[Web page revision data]

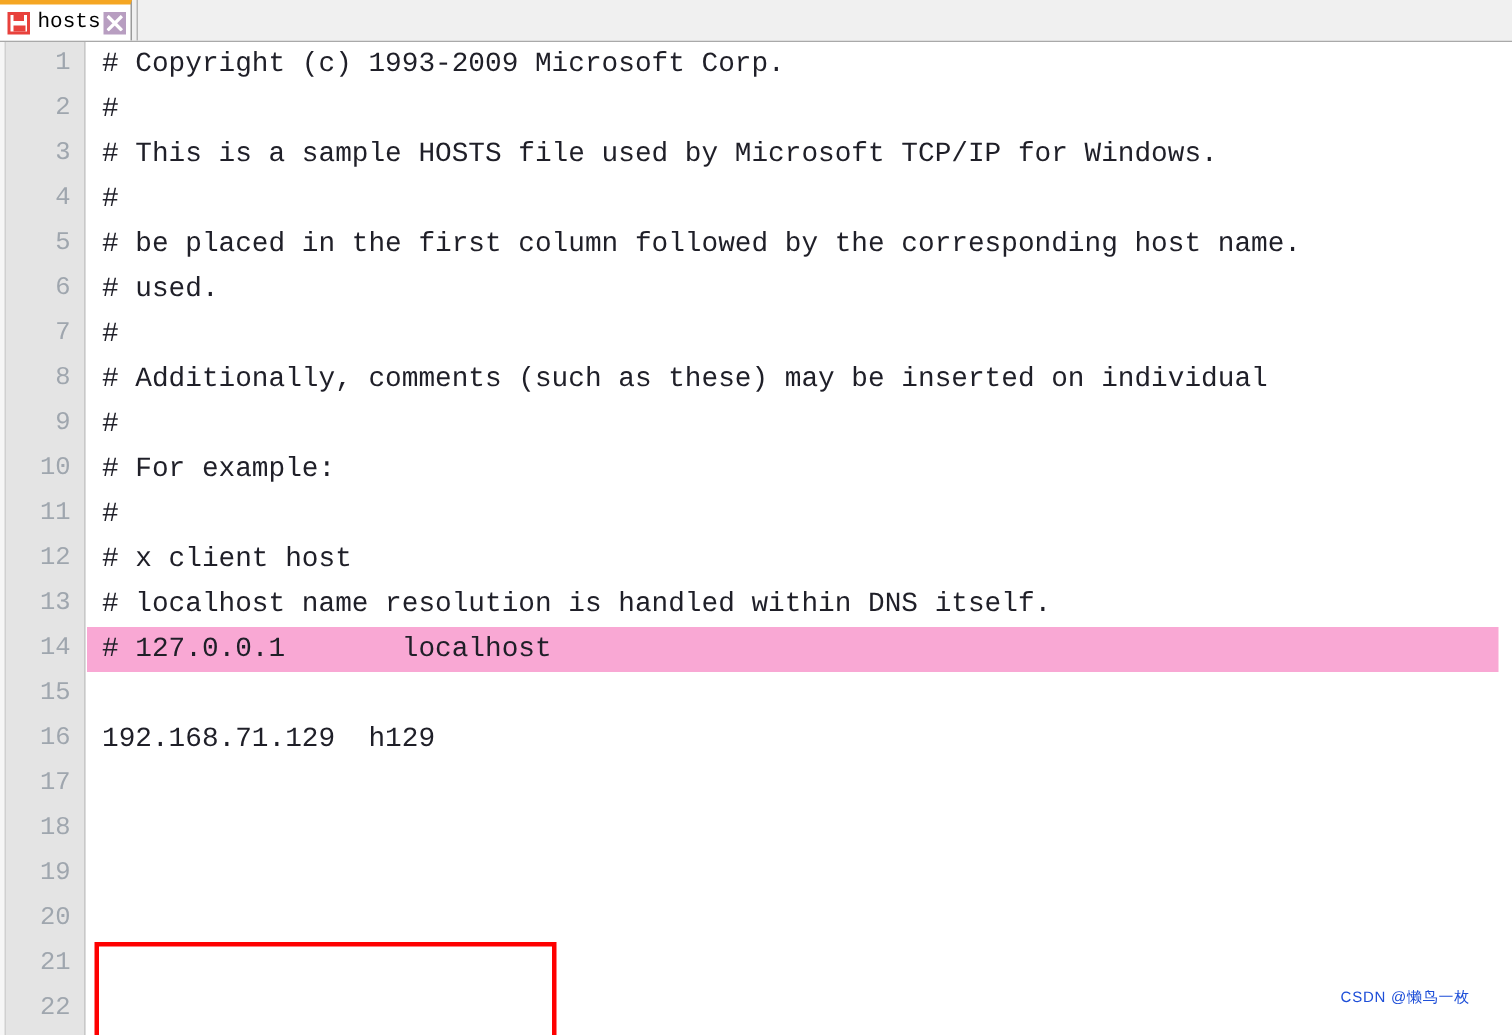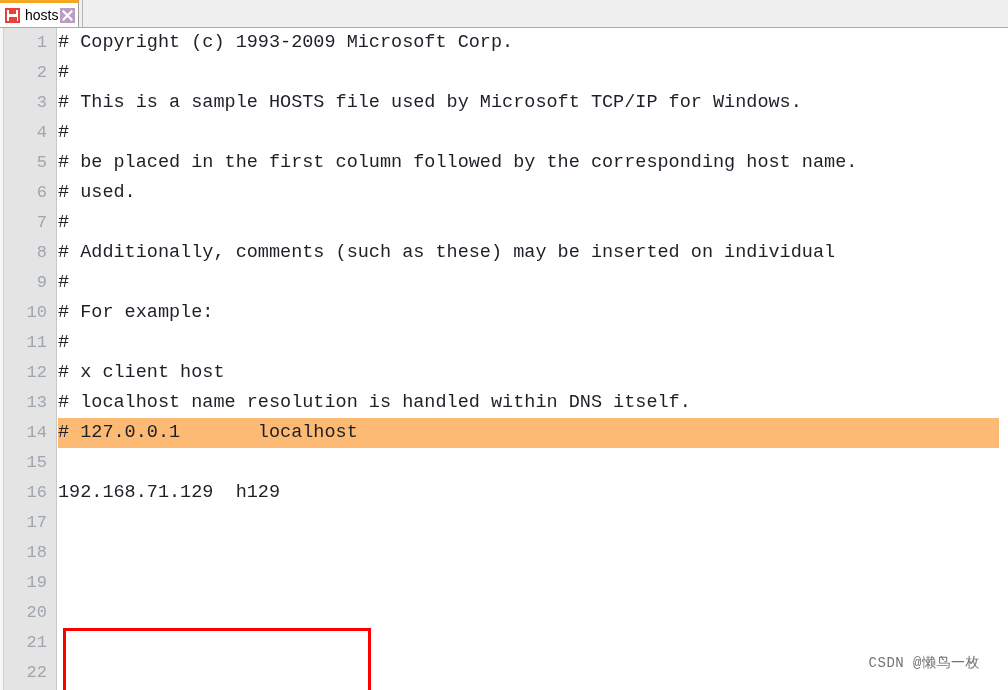--- a/index.html
+++ b/index.html
@@ -71,21 +71,21 @@
     content: "";
     position: absolute;
     left: 1.5px;
     bottom: 0px;
     width: 8px;
     height: 4px;
     background: #e8413c;
   }
 
   .tab-label {
-    font-family: Liberation Sans, sans-serif;
+    font-family: Liberation Mono, monospace;
     font-size: 14px;
     color: #000000;
     line-height: 1;
     white-space: nowrap;
     letter-spacing: 0px;
   }
 
   .tab-close {
     width: 15px;
     height: 15px;
@@ -147,26 +147,26 @@
     height: 662px;
     overflow: hidden;
   }
   .code-line {
     height: 30px;
     line-height: 30px;
     font-family: "Liberation Mono", monospace;
     font-size: 18.5px;
     color: #1f1f28;
     white-space: pre;
-    padding-left: 0;
+    padding-left: 10px;
     box-sizing: border-box;
     position: relative;
   }
   .code-line.highlight {
-    background: #fdba74;
+    background: #f9a8d4;
     width: 941px;
   }
 
   
   #red-box {
     position: absolute;
     left: 63px;
     top: 600px;
     width: 308px;
     height: 86px;
@@ -174,23 +174,23 @@
     box-sizing: border-box;
     z-index: 6;
     pointer-events: none;
   }
 
   
   #watermark {
     position: absolute;
     right: 28px;
     bottom: 18px;
-    font-family: Liberation Mono, monospace;
-    font-size: 14px;
-    color: #737373;
+    font-family: Liberation Sans, sans-serif;
+    font-size: 10px;
+    color: #1d4ed8;
     white-space: nowrap;
     z-index: 7;
     letter-spacing: 0.5px;
   }
 </style>
 </head>
 <body>
 
 <div id="tab-bar">
   <div class="tab">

WORK REQUEST
Count the lines of the records that contain the word "Sans". Give only the count.

ANSWER
2